[Start of section]

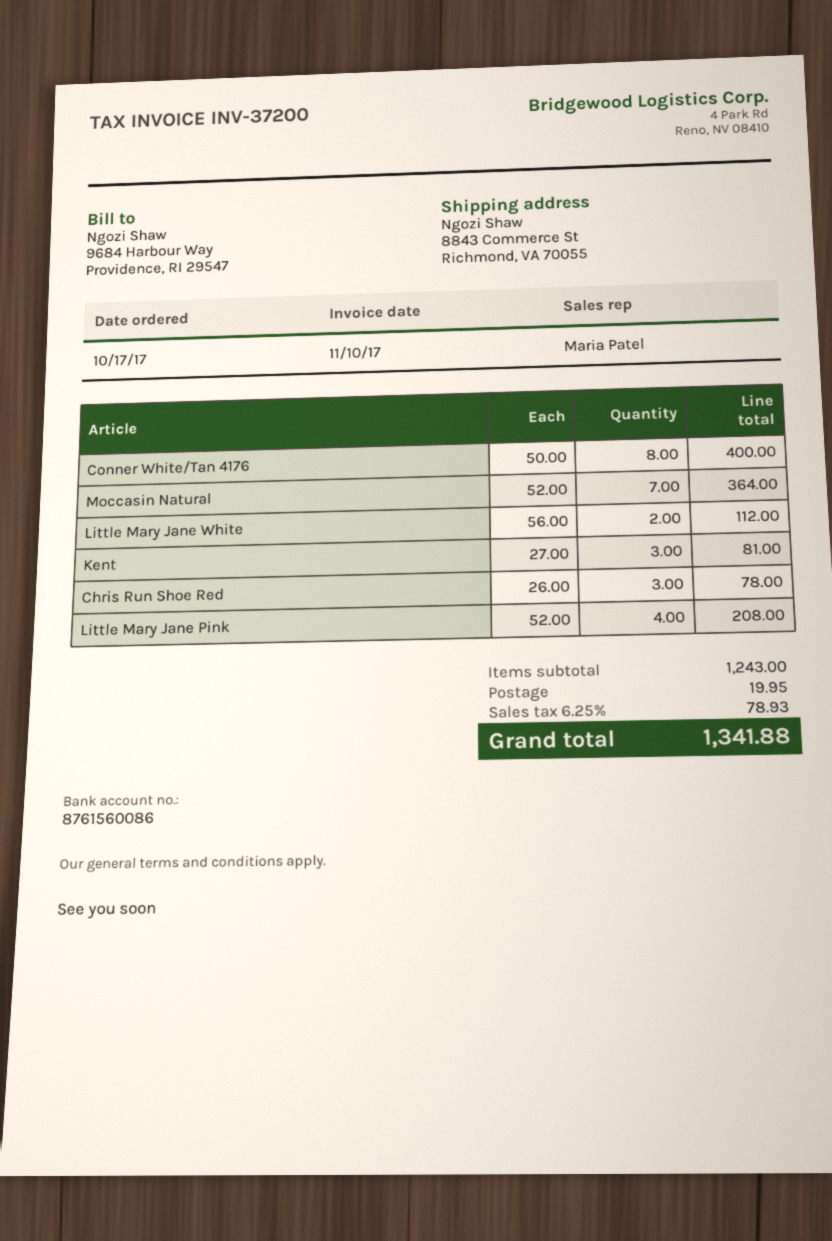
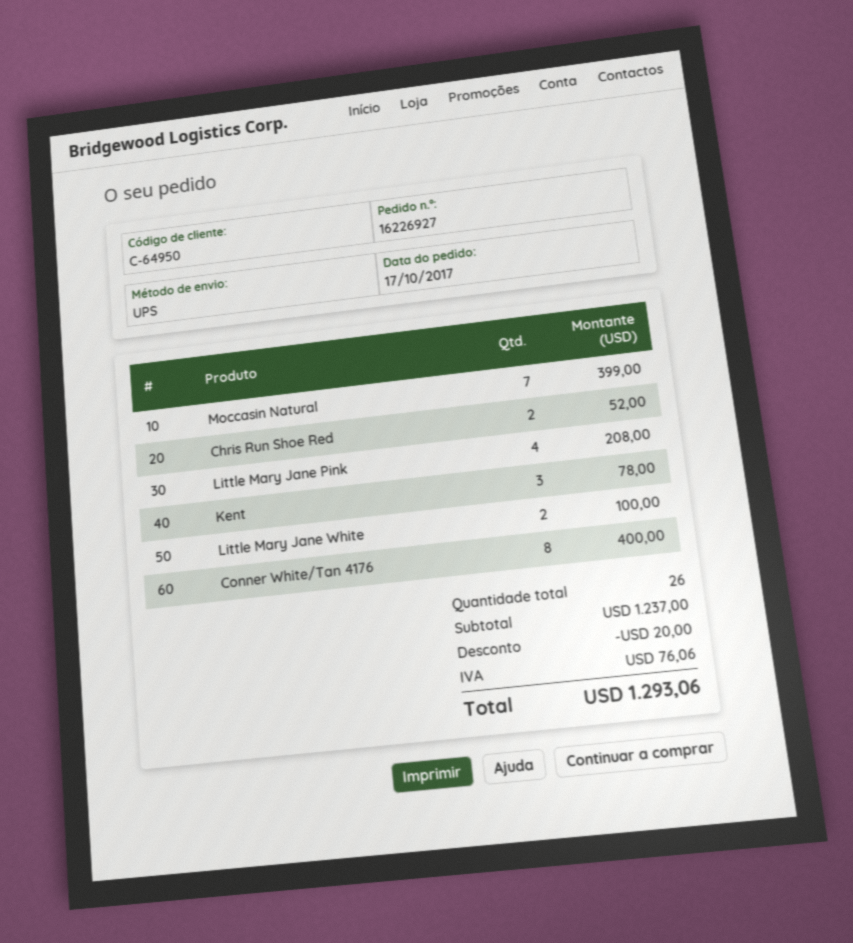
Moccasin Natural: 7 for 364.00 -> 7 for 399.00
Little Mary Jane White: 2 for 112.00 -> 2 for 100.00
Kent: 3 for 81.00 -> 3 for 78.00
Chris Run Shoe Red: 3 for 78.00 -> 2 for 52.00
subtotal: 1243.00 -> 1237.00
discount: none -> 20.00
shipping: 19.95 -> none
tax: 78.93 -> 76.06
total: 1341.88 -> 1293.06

[End of section]

__What is required__.
Without any pictures, retype the records above exactly.

__The answer__.
Moccasin Natural: 7 for 364.00 -> 7 for 399.00
Little Mary Jane White: 2 for 112.00 -> 2 for 100.00
Kent: 3 for 81.00 -> 3 for 78.00
Chris Run Shoe Red: 3 for 78.00 -> 2 for 52.00
subtotal: 1243.00 -> 1237.00
discount: none -> 20.00
shipping: 19.95 -> none
tax: 78.93 -> 76.06
total: 1341.88 -> 1293.06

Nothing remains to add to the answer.